Increasing and Preserving Quality Affordable Housing

Whether you work in aging, planning, government, social work, health care, law, education, or simply pay attention to the news, you’re probably aware of discussions around affordable housing.  Gentrification in urban neighborhoods, lack of affordable housing in areas walkable for older adults, the preservation of affordable housing near new transit stations, and low-quality rural housing are a sample of the problems impacting our region. Without significant attention to policies and funding mechanisms, we expect the decline in quality, affordable housing to continue as our population grows. Affordable housing is not an isolated issue either. Lack of affordable housing often reflects other systemic issues like low-paying jobs, education and wealth discrepancies, and racial inequities. When housing is affordable, families can allocate less money toward rent and more toward resources like healthy food, education, and preventive healthcare.

“Affordable Housing” is a term often thrown around without much meaning, but there is a way to measure and track it. Housing is affordable when households making less than the area median income (AMI) spend 30 percent or less of their income on rent and utilities.”

In response to increased recognition of this topic from our member governments – including among elected officials on our Board of Delegates – TJCOG has recently upped the ante on our affordable housing efforts. We are currently working on a variety of affordable housing initiatives in the region. Last September, we co-sponsored the Triangle Regional Housing Summit, where housing experts discussed challenges and opportunities, financing, and unique strategies in affordable housing. With so many of our communities facing similar challenges to providing affordable housing, this chance to convene enabled idea sharing and collaboration between stakeholders.

Today, through a contract with Go Triangle, we are figuring out how to ensure that 15% of housing within half a mile of every proposed Durham-Chapel Hill Light Rail Station will be affordable to households making 60% or less of the area median income. I am also working with UNC’s Partnership in Aging Program in coordination with the Orange County Department on Aging to help address affordable housing for older adults in Orange County. TJCOG staff continues to participate in local affordable housing coalitions and groups that work with local governments, residents, and service providers to increase affordable housing in the region.

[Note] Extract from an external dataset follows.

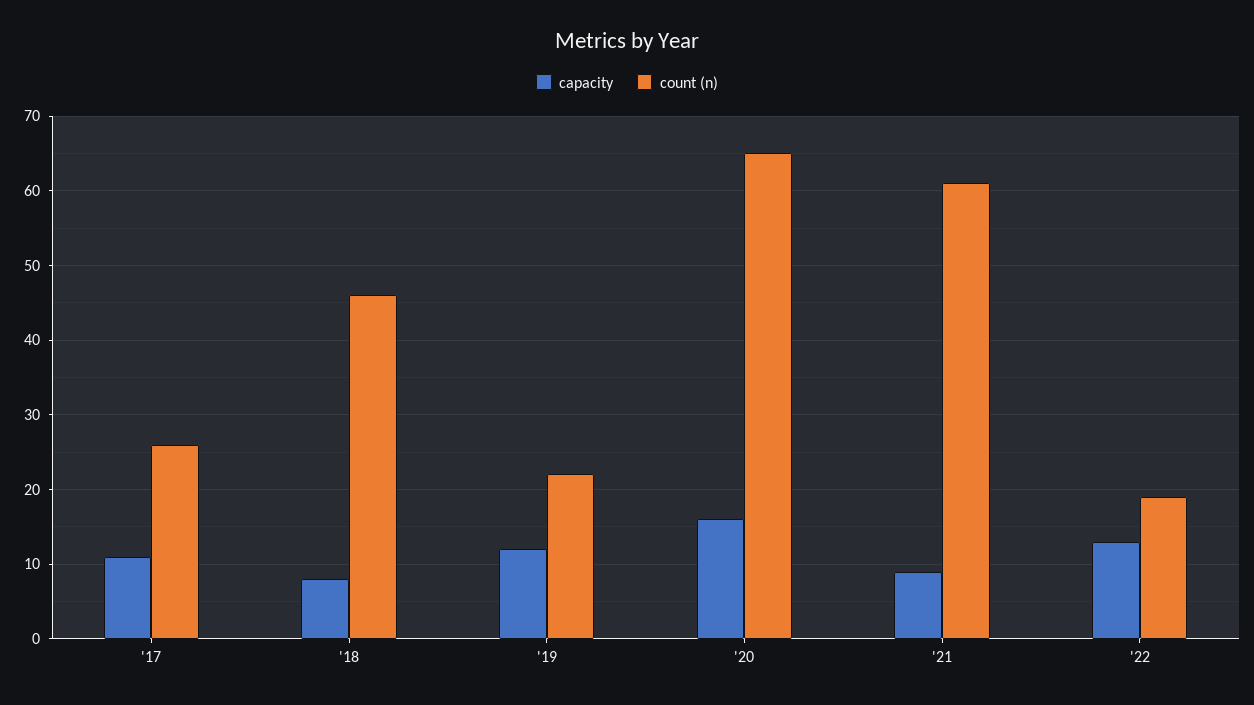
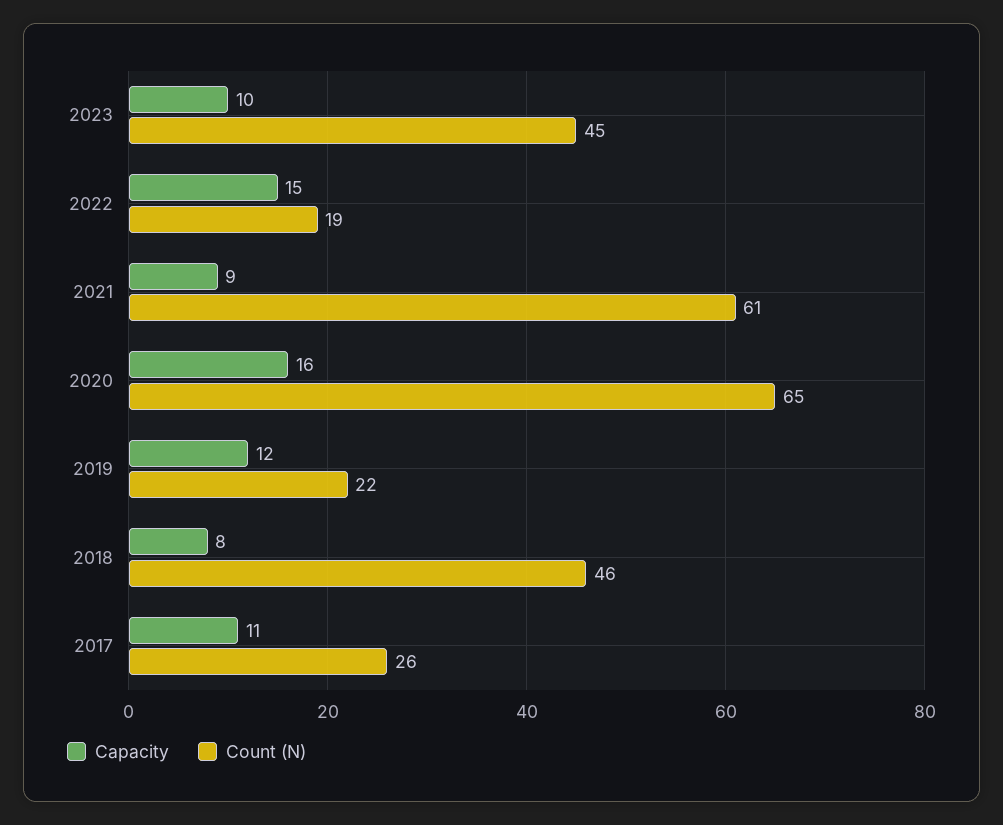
capacity, '22: 13 -> 15
capacity, 2023: none -> 10
count (n), 2023: none -> 45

One of our most exciting projects is with Chatham County, Goldston, Pittsboro, and Siler City. These member governments have hired TJCOG to help them develop strategies to begin addressing their affordable housing problems. This initiative offers an interesting approach to addressing the need for quality, affordable housing. My fellow planning colleague, Aspen Romeyn, and I have helped to establish the newly formed “Chatham County Housing Committee.”  The Committee consists of an elected official and a staff member from each municipality and the county, as well as our incredibly engaged Committee Chair, Dennis Streets, Executive Director of Chatham County’s Council on Aging. Aspen and I organize and lead the bi-monthly meetings and have found that this Committee structure is very conducive to having efficient meetings and making impactful decisions.

The Committee focuses on increasing and preserving quality, affordable rental housing. By July, we will develop an affordable rental housing report for Chatham County, outlining current income and housing data, demographic projections, assessments of housing processes, and implementable strategies tailored to Chatham. Strategies will include both low-hanging fruit and longer-term, more difficult changes. So far, we are looking forward to making specific recommendations that include:

  • implementing policy changes to incentivize developers to build affordable rental housing in Chatham County, based on an analysis of current policies
  • building affordable rental housing on identified publically owned land
  • cultivating partnerships with private and affordable housing developers
  • establishing a dedicated housing fund
  • ensuring quality of market-rate affordable rental housing and ensuring the continued availability of quality, market-rate affordable rental housing

As TJCOG works to improve the affordable housing landscape, I am looking forward to tackling issues that affect the diverse communities and environments in our region and continuing to partner with local governments and stakeholders.  I can feel the energy and commitment at every meeting I attend because right now is the time to improve the affordable housing situation in the Triangle. With so much work to be done and such great support from our member governments, every day is exciting as we affect change in affordable housing!

Julia Katz is a planner with TJCOG for our Development & Infrastructure programs focusing on affordable housing and community livability.